(Front-end code edit data)
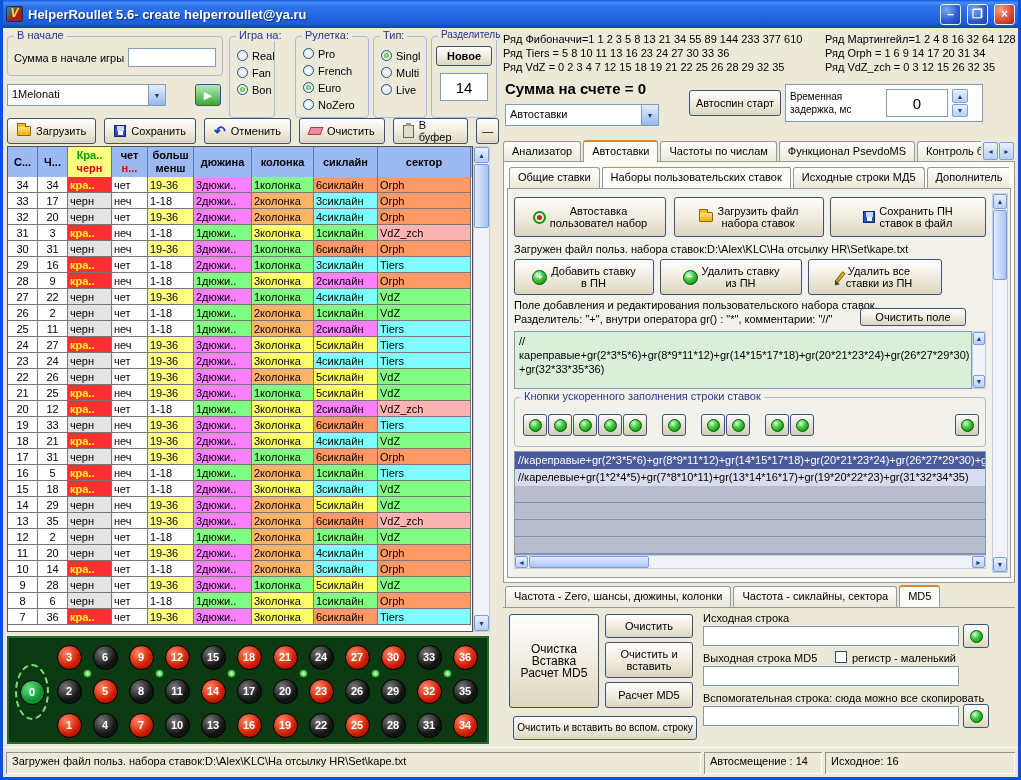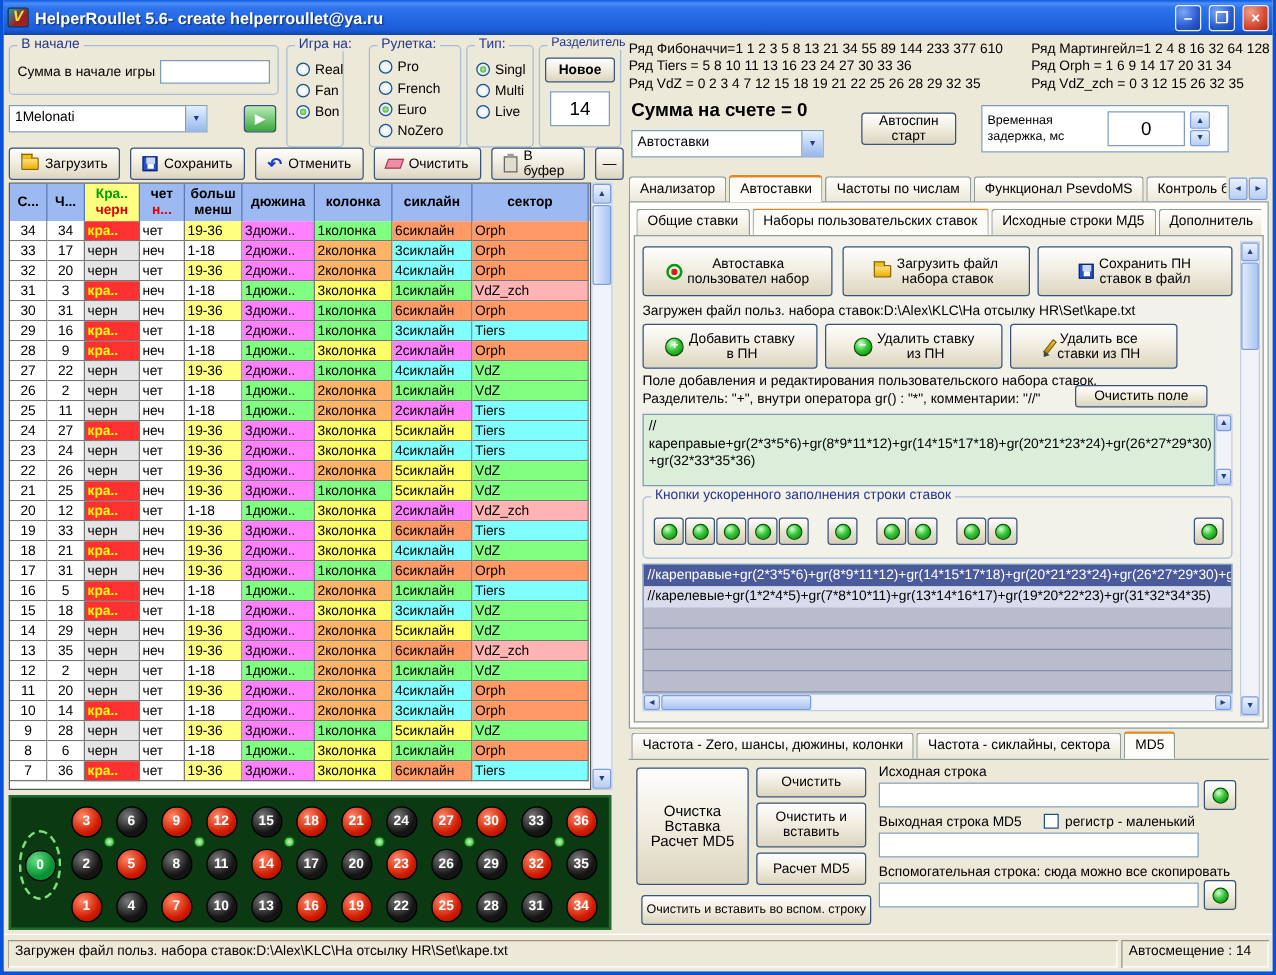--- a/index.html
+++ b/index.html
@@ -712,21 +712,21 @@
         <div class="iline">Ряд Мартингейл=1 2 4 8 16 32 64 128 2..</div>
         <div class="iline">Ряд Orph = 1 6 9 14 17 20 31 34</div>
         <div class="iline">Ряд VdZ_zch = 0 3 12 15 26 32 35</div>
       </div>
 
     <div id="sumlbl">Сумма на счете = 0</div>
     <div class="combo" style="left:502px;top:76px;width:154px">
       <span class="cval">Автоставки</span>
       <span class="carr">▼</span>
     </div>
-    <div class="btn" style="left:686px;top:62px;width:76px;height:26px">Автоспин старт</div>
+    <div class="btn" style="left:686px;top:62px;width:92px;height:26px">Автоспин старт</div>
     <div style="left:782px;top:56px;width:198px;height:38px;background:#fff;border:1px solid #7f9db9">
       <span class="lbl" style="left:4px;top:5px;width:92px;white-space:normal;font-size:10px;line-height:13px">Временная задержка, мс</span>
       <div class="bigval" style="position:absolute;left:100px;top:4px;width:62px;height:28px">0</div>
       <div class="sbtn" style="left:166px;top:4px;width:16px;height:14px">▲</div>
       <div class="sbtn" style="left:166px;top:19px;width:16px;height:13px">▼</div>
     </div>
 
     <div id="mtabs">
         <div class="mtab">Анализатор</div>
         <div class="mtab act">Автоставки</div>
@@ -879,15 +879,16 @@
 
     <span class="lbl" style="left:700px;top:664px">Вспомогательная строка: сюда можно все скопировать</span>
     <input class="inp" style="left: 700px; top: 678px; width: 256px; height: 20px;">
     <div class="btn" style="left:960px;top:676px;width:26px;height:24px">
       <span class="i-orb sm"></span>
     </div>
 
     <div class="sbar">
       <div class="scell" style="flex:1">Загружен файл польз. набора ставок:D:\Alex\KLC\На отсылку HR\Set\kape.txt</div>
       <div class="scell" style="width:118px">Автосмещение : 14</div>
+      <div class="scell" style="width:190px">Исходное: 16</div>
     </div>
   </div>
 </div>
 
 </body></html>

_Instructions for the task_: Each line of the entries that contains the word "iline" should be listed.

_Solution to this task_:
         <div class="iline">Ряд Мартингейл=1 2 4 8 16 32 64 128 2..</div>
         <div class="iline">Ряд Orph = 1 6 9 14 17 20 31 34</div>
         <div class="iline">Ряд VdZ_zch = 0 3 12 15 26 32 35</div>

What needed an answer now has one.